The Prof. has a very engaging style as she merrily cycles along the ancient Appian Way, stopping her red bike now and again at some obscure Roman tomb to read the Latin text, some 2000 or so years old. The salient point though, in case you missed it, is that she can read the inscriptions and tell us what that long dead Roman is saying to us in the present day.

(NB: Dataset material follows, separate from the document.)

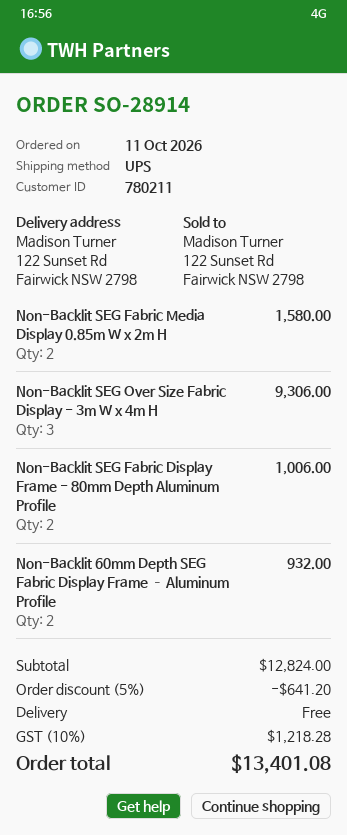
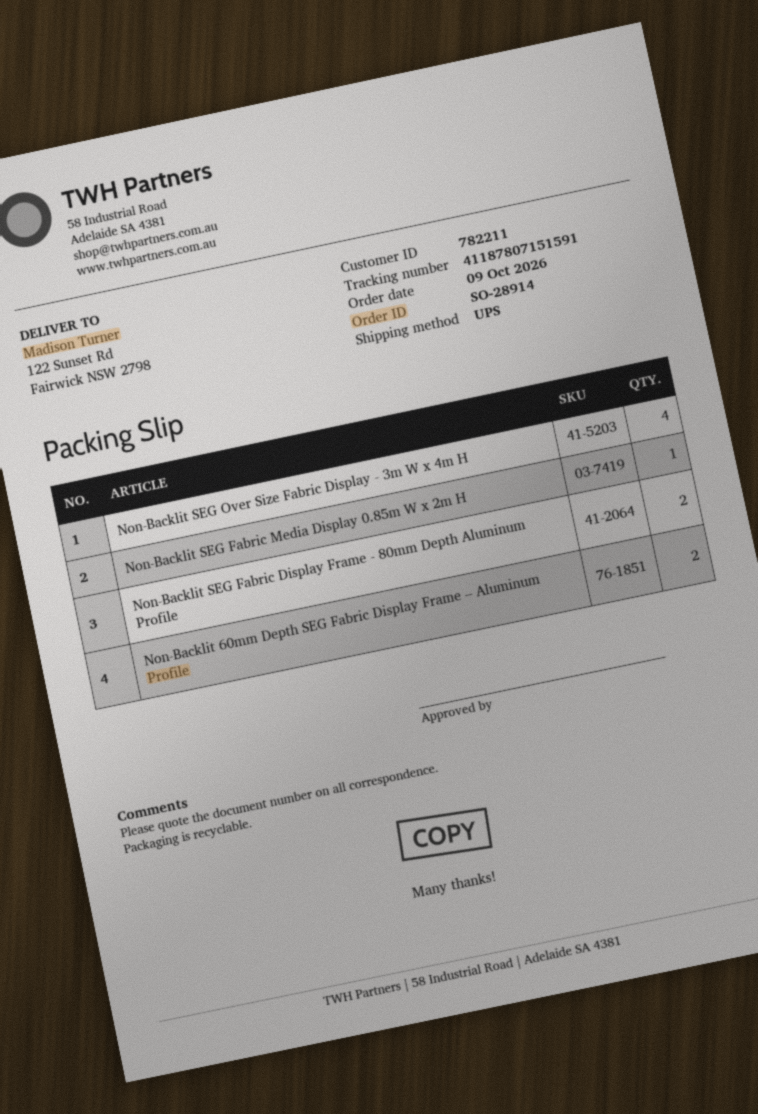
order date: 2026-10-11 -> 2026-10-09
customer number: 780211 -> 782211
Non-Backlit SEG Fabric Media Display 0.85m W x 2m H: 2 -> 1
Non-Backlit SEG Over Size Fabric Display - 3m W x 4m H: 3 -> 4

Strangely, I'm in awe of her ability to decode those old texts; it's something that I would love to be able to do. Some people of my generation yearned to play the guitar and blast out all the Stones and Beatles riffs; I wanted to learn Latin and read the ancient inscriptions in Rome.
What though, (and you're right to wonder) has all this meandering got to do with wood mangling? Most of the time, I scribble all over the work in pencil to mark stuff (face side, edge etc) and it's especially useful to use sticky dots:
...to identify the corners of a drawer say, when cutting dovetail joints, but at some point the dots and pencil scrbblings have to be removed; then you're stuck! A really elegant way to mark which bit goes with what is to use a 3mm chisel:
...to inscribe some ROMANUS NUMERI, remembering that '9' is IX not VIIII as I once did!
I think Professor Beard would approve.